Your objective »
The pictures must be left out, while the rest of the data is copied exactly.

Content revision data
__________________________________________________

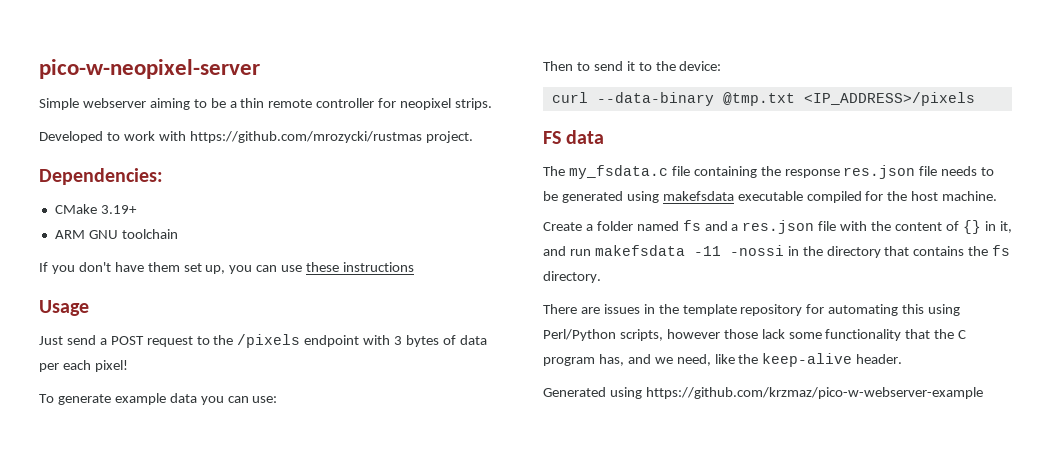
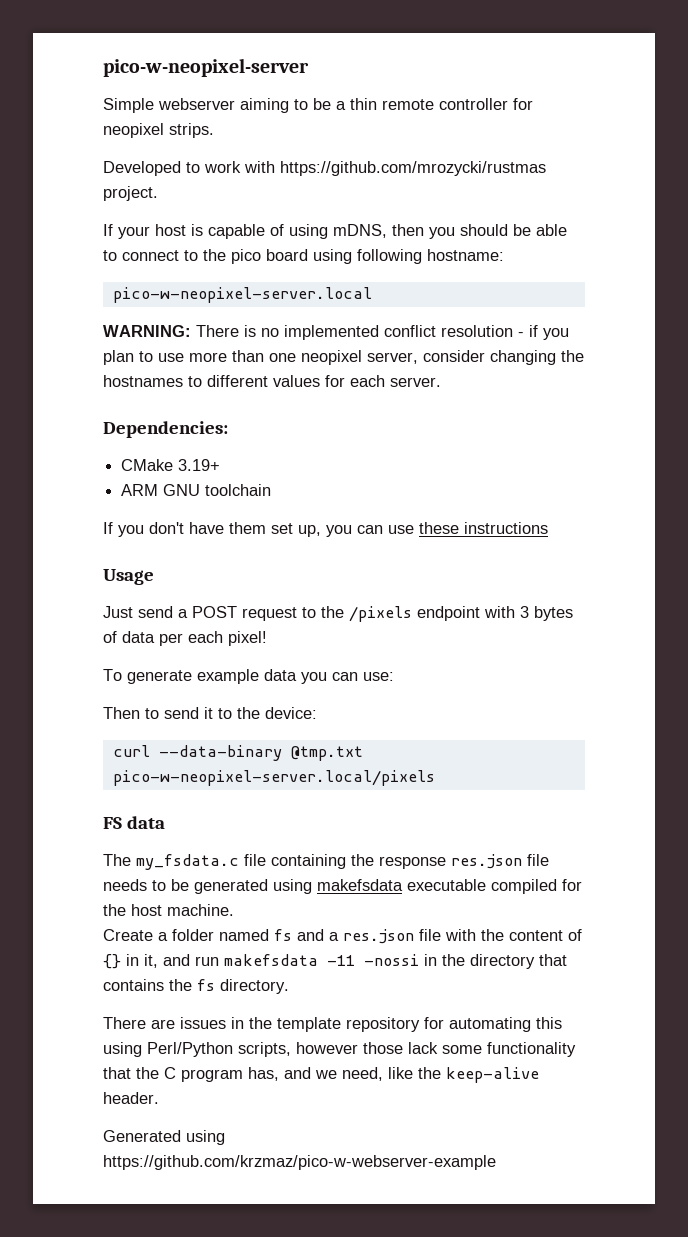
(473, 137) none -> [103,224,567,239] [103,249,504,264] [112,287,372,303] [103,325,569,340] [103,350,584,365] [103,375,441,387] // If your host is capable of using mDNS, then you should be able to connect to the pico board using following hostname: // pico-w-neopixel-server.local // WARNING: There is no implemented conflict resolution - if you plan to use more than one neopixel server, consider changing the hostnames to different values for each server.
[803,92,975,106] <IP_ADDRESS>/pixels -> [112,770,435,786] pico-w-neopixel-server.local/pixels

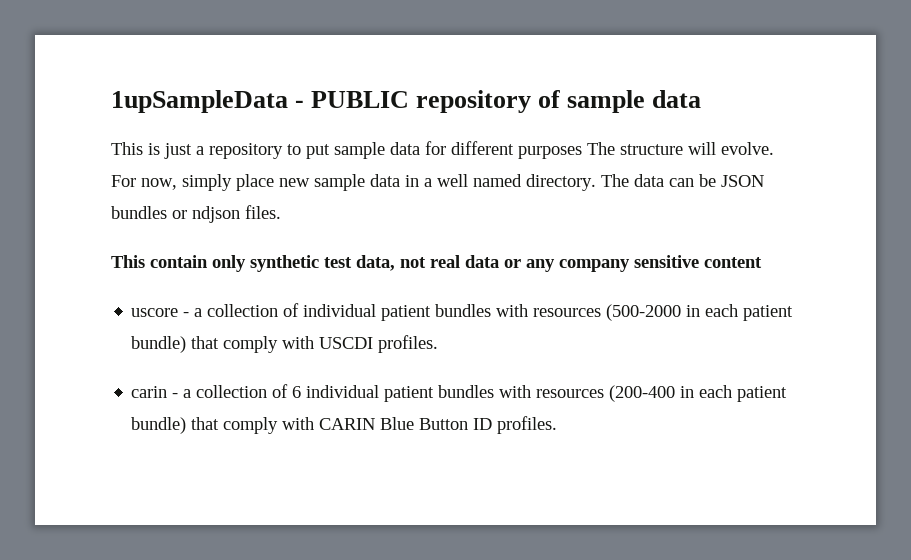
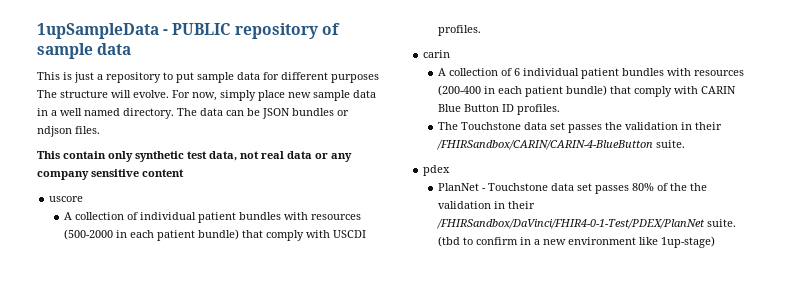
[183,308,203,317] - a -> [64,212,73,220] // A
[172,389,192,398] - a -> [438,68,447,76] // A
(558, 425) none -> [438,122,723,133] [436,140,686,150] [423,165,451,176] [438,183,708,194] [438,201,536,209] [436,219,737,229] [438,236,716,248] // The Touchstone data set passes the validation in their /FHIRSandbox/CARIN/CARIN-4-BlueButton suite. // pdex // PlanNet - Touchstone data set passes 80% of the the validation in their /FHIRSandbox/DaVinci/FHIR4-0-1-Test/PDEX/PlanNet suite. (tbd to confirm in a new environment like 1up-stage)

__________________________________________________

Answer below »
(473, 137) none -> [103,224,567,239] [103,249,504,264] [112,287,372,303] [103,325,569,340] [103,350,584,365] [103,375,441,387] // If your host is capable of using mDNS, then you should be able to connect to the pico board using following hostname: // pico-w-neopixel-server.local // WARNING: There is no implemented conflict resolution - if you plan to use more than one neopixel server, consider changing the hostnames to different values for each server.
[803,92,975,106] <IP_ADDRESS>/pixels -> [112,770,435,786] pico-w-neopixel-server.local/pixels

[183,308,203,317] - a -> [64,212,73,220] // A
[172,389,192,398] - a -> [438,68,447,76] // A
(558, 425) none -> [438,122,723,133] [436,140,686,150] [423,165,451,176] [438,183,708,194] [438,201,536,209] [436,219,737,229] [438,236,716,248] // The Touchstone data set passes the validation in their /FHIRSandbox/CARIN/CARIN-4-BlueButton suite. // pdex // PlanNet - Touchstone data set passes 80% of the the validation in their /FHIRSandbox/DaVinci/FHIR4-0-1-Test/PDEX/PlanNet suite. (tbd to confirm in a new environment like 1up-stage)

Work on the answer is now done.